[back to README](../../README.ipynb)

# Web Data Anlaysis

## Data Source 

- raw web log data available as a part of [this dataset](http://old.honeynet.org/scans/scan34/) is used for this notebook.
- the weblogs stored at s3 bucket `/essentia-playground/Weblog_Dataset/http/`

Here, I'm planning on demonstrating 
1. deviding the log data into columns (converting to table structure)
2. perform some EDAs and visualization
3. pick features for anomaly detection 
4. format the data for suitable use for Sagemaker Random Cut Forest (RCF) algorithm.

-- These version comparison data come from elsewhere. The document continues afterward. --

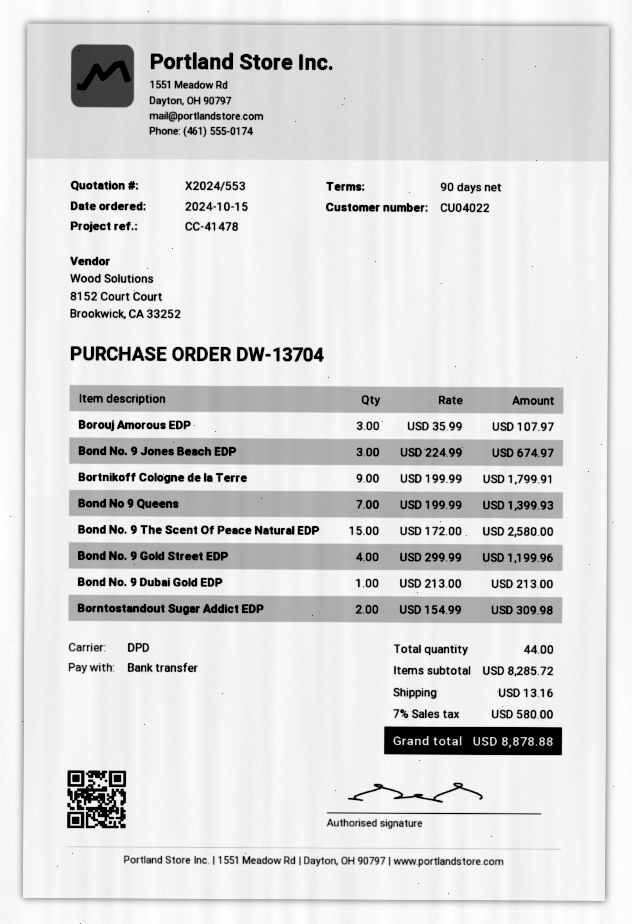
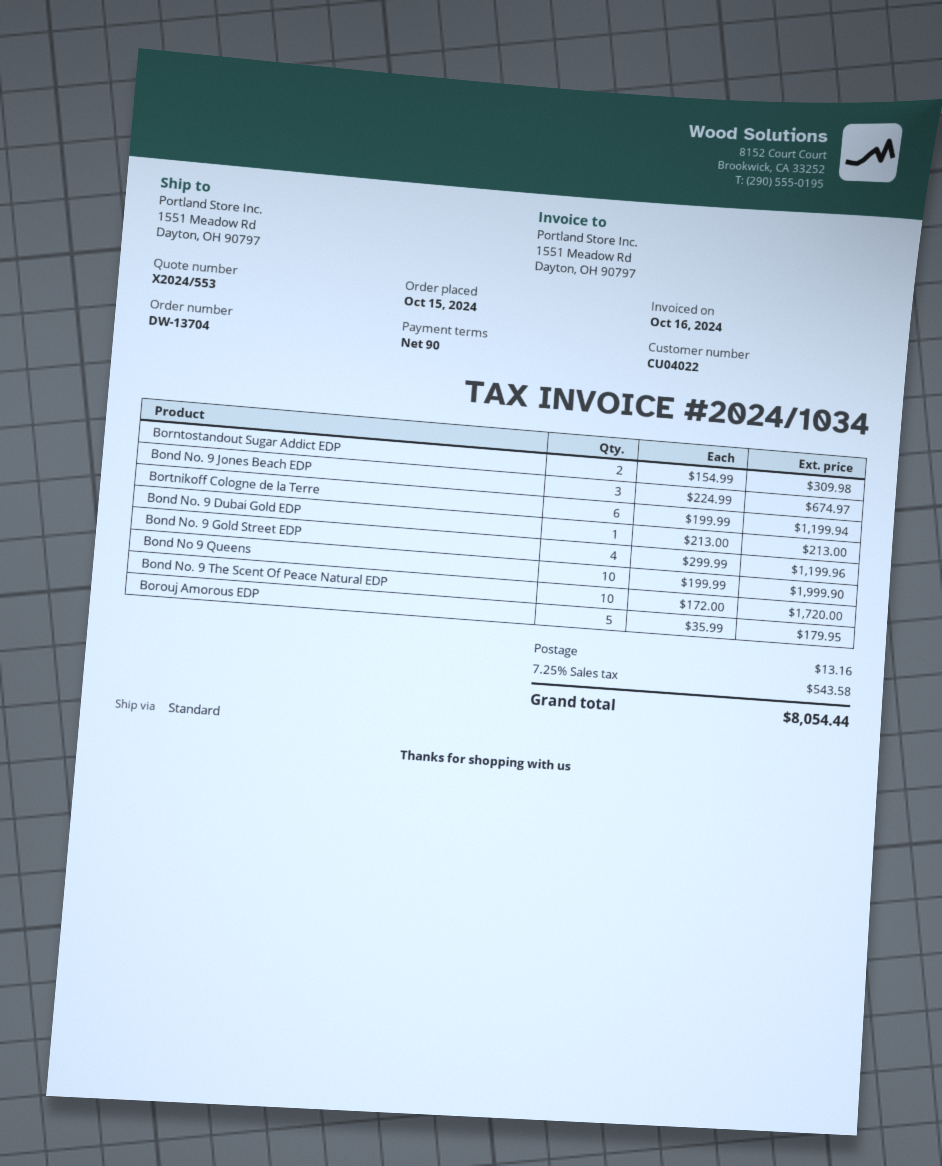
shipping method: DPD -> standard
Borouj Amorous EDP: 3 x 35.99 = 107.97 -> 5 x 35.99 = 179.95
Bortnikoff Cologne de la Terre: 9 x 199.99 = 1799.91 -> 6 x 199.99 = 1199.94
Bond No 9 Queens: 7 x 199.99 = 1399.93 -> 10 x 199.99 = 1999.90
Bond No. 9 The Scent Of Peace Natural EDP: 15 x 172.00 = 2580.00 -> 10 x 172.00 = 1720.00
tax: 7% = 580.00 -> 7.25% = 543.58
total: 8878.88 -> 8054.44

Then put the data back to different S3 bucket. Step 3 and 4 are not inconclusive though, depends on the result from step 2.

## Setup
First we'll start with selecting the bucket as our datastore, then creating a category called `weblogs` and include all the raw apache web log data files in the bucket.

In [3]:
# select datastore, create category and take a peek at the data
ess select s3://essentia-playground
ess category add weblogs "/Weblog_Dataset/http/access_log.*"
ess summary weblogs

2019-11-27 22:23:32 ip-10-10-1-118 ess[3121]: Fetching file list from datastore.
2019-11-27 22:23:32 ip-10-10-1-118 ess[3121]: Examining largest matched file to determine compression type: /Weblog_Dataset/http/access_log.1
2019-11-27 22:23:32 ip-10-10-1-118 ess[3121]: Probing largest matched file to determine data configuration: /Weblog_Dataset/http/access_log.1
Name:        weblogs
Pattern:     /Weblog_Dataset/http/access_log.*
Exclude:     None
Date Format: auto
Date Regex:  
Archive:     
Delimiter:   Space
# of files:  6
Total size:  439.4KB
File range:  2019-11-01 - 2019-11-06
# columns:   10
Column Spec: IP:col_1 S:col_2 S:col_3 S:col_4 S:col_5 S:col_6 I:col_7 I:col_8 S:col_9 S:col_10
Pkey: 
Schema: IP:col_1 S:col_2 S:col_3 S:col_4 S:col_5 S:col_6 I:col_7 I:col_8 S:col_9 S:col_10
Preprocess:  
usecache:    False
Comment:    

First few lines:
24.196.254.170 - - [06/Mar/2005:05:28:52 -0500] "GET / HTTP/1.1" 403 2898 "-" "Mozilla/4.0 (compatible; MSIE 5.5; Windows 98)"
192.195.225.

## Data Cleaning

It looks like each row is an entry of server access log in [combined log format](https://httpd.apache.org/docs/2.4/logs.html#combine_log), which is one long string. <br>
This cannot be analyzed in the format, so let's break it down to detailed columns. Followings are the list of columns we can get from the file, from left to right in the row log format.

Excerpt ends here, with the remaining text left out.